I understand that the transatlantic slave trade and refugee migration are different. Africans were kidnapped, trafficked and enslaved; today’s refugees and migrants are forced to flee through dangerous routes due to poverty, war and crisis. But as different as these two historical events are, they share the cruelty and global apathy that allowed them to happen. And the result is fundamentally similar: people denied their homes, their humanity and, too often, their lives.

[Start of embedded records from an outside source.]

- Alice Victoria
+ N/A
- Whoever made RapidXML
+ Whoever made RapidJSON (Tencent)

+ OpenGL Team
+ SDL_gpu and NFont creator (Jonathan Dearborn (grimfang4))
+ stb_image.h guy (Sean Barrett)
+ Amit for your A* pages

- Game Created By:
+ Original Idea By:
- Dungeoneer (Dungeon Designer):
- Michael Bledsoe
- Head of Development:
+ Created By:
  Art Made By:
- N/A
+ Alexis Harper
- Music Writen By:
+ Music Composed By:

In particular, the Hadrian disaster reminded me of the case of the slave ship Zong. (Its original name was actually Zorgmeaning “care” in Dutch, but a mistake was apparently made when the name was painted.) In 1781, the ship sailed from Ghana, packed with twice as many people as it was built to hold. The owners of the Zong claimed that, due to dwindling drinking water supplies, they were forced to throw more than 130 living enslaved people into the sea. When the ship owners tried to collect compensation to compensate for the loss of their slain cargo, the insurers refused to pay, and the two parties went to court in the historic Gregson v. Gilbert trial of 1783. As the underwriters argued, the crew had several opportunities to replenish their water supplies from rainfall and various ports, but instead killed the Africans to make a profit.

If, how James Walvinthe author of “The Zong: Massacre, the Law and the End of Slavery”, calls it, the Zong case was “mass murder masquerading as an insurance claim”, then the Hadrian disaster was mass disease masquerading as a claim to innocence. .

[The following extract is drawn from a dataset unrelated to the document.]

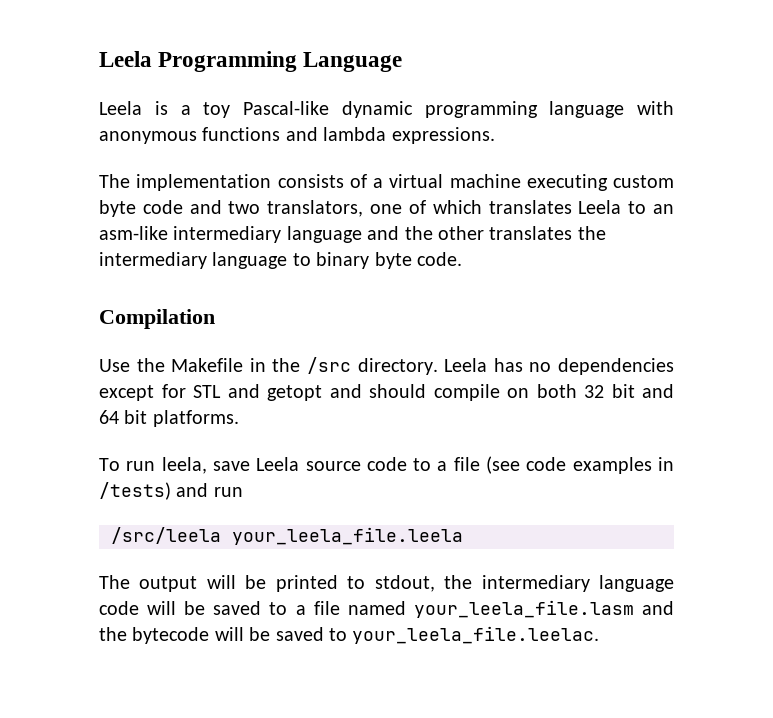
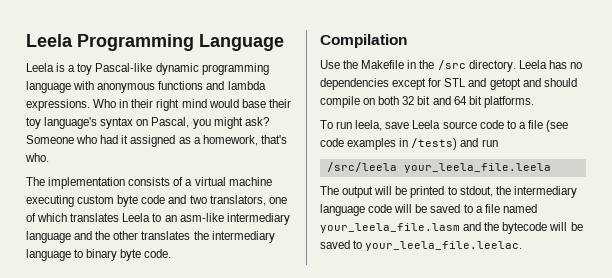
+ Who in their right mind would base their toy language's syntax on Pascal, you might ask? Someone who had it assigned as a homework, that's who.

The Western world often turns its back on refugees and migrants fleeing the flames of conflicts we have created, claiming it is not our problem. Yet perhaps the real truth is unbearable: that we, who watch others suffer and do nothing, are responsible for the tragedies we witness. I write not to cleanse my hands of these crimes, but to honor those who are still in the water.

Deeply inspired by the Canadian poet M. NourbeSe Philipthe book-length poem of “Zong!” — built only from a text that appears in the court report of the Gregson v. Gilbert case — I wrote my own erasure, or “found” poem, from the same source. By writing an elegy with the words of history, I hope to exhume, or drown, the dead from beneath a mass of waves.